L’économie marocaine connaît une embellie sans précédent avec un produit intérieur brut en progression de 4,9 %. Pourtant, derrière cette performance se cache une réalité moins reluisante : alors que l’investissement explose à +16,3 %, la consommation des ménages n’enregistre qu’une timide hausse de 1,2 %.
Des infrastructures géantes à l’origine de la croissance
Cette croissance soutenue trouve son origine dans des investissements massifs, notamment dans les infrastructures publiques. Les projets liés à l’organisation de la Coupe du monde 2030 jouent un rôle clé, avec une croissance de 6,7 % pour le secteur de la construction. Les dépenses publiques, boostées par l’extension des programmes sociaux et la revalorisation des salaires, ont progressé de 5,1 % en un an.

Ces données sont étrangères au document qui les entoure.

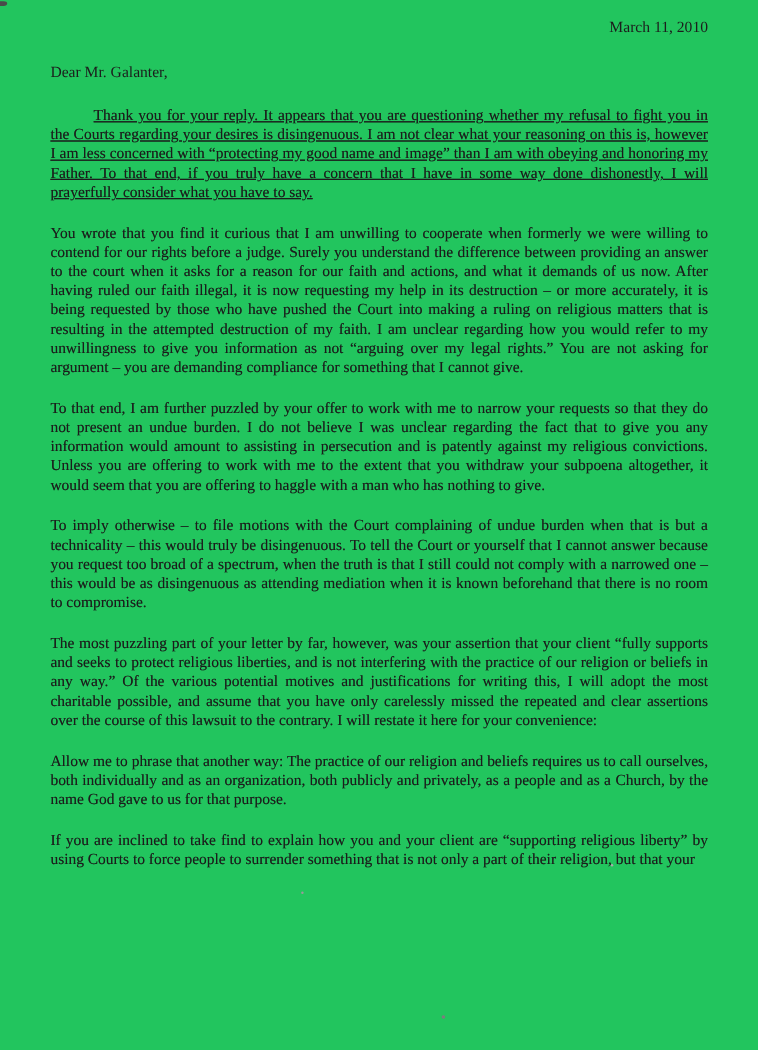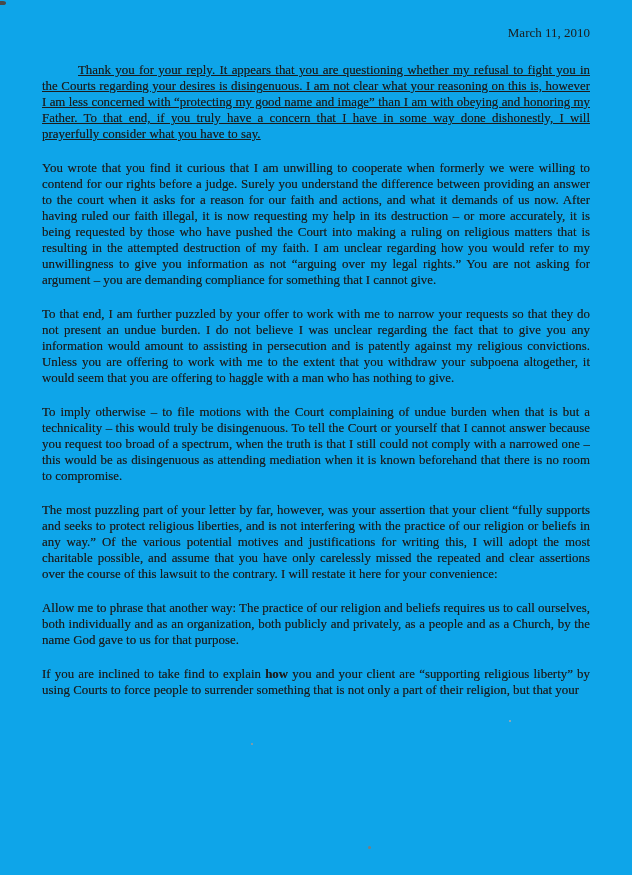--- a/index.html
+++ b/index.html
@@ -18,9 +18,9 @@
   .page {
     position: absolute;
     inset: 0;
-    padding: 25px 42px 0 42px;
+    padding: 15px 42px 0 42px;
     box-sizing: border-box;
-    background: #0ea5e9;
+    background: #22c55e;
   }
   .date {
     font-size: 13px;

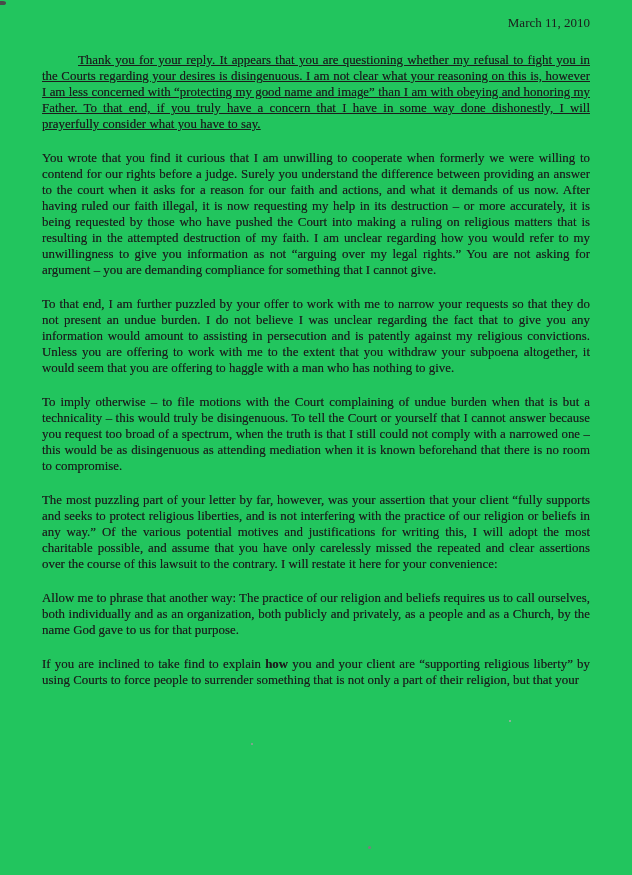--- a/index.html
+++ b/index.html
@@ -73,6 +73,7 @@
 
   <div class="date">March 11, 2010</div>
 
+  <div class="salutation">Dear Mr. Galanter,</div>
 
   <p class="para indent">
     <span>Thank you for your reply. It appears that you are questioning whether my refusal to fight you in the Courts regarding your desires is disingenuous. I am not clear what your reasoning on this is, however I am less concerned with “protecting my good name and image” than I am with obeying and honoring my Father.  To that end, if you truly have a concern that I have in some way done dishonestly, I will prayerfully consider what you have to say.</span>

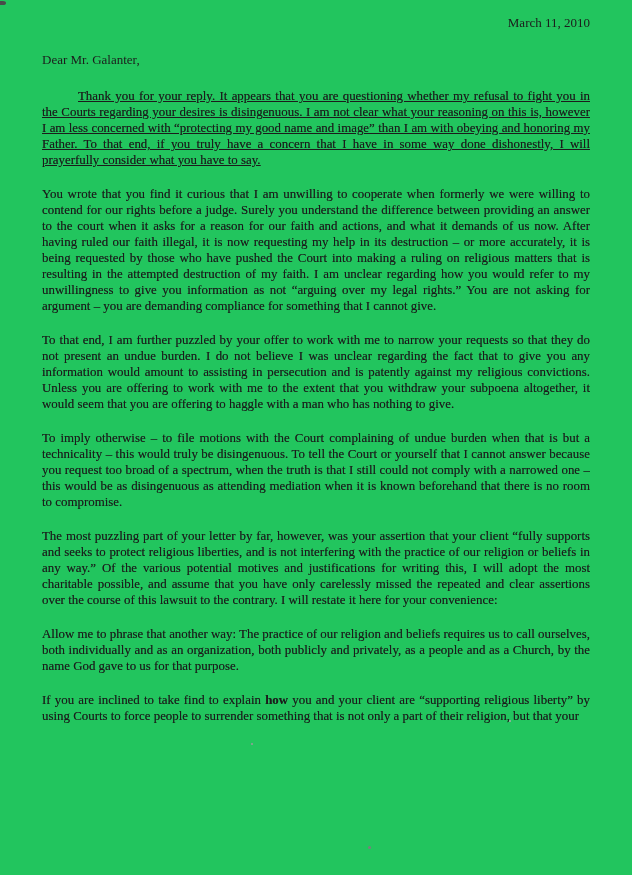--- a/index.html
+++ b/index.html
@@ -45,7 +45,7 @@
     text-decoration: underline;
   }
   .seg-underline { }
-  .seg-bold { font-weight: bold; }
+  .seg-bold { font-weight: normal; }
   
   .speck { position: absolute; }
   .speck-corner {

Les investissements privés montrent également des signes de reprise après la période post-pandémie, bien que leur contribution reste modeste comparée à celle des grands chantiers étatiques.
Un pouvoir d’achat qui résiste difficilement
La consommation des ménages, après un rebond à 4,7 % en 2023, ralentit fortement : +3 % en 2024, puis seulement +1,2 % en 2025. Cette stagnation survient malgré un contexte macroéconomique favorable, marqué par une inflation maîtrisée à 0,8 % et une reprise progressive de la confiance des consommateurs.
Le déséquilibre entre croissance économique et pouvoir d’achat révèle une économie encore trop dépendante des commandes publiques et des méga-projets, dont les retombées peinent à irriguer l’ensemble de la société.
Un rééquilibrage attendu dans les années à venir
Les prévisions de la Banque mondiale laissent entrevoir un ajustement progressif. Une fois les grands projets arrivés à maturité, l’économie marocaine devrait connaître une transition vers une croissance plus inclusive. Avec une inflation maîtrisée et une amélioration des revenus réels, la consommation privée pourrait atteindre 4,8 % d’ici 2028. En attendant, les ménages marocains continuent de supporter une économie en surchauffe, mais dont les bénéfices leur échappent largement.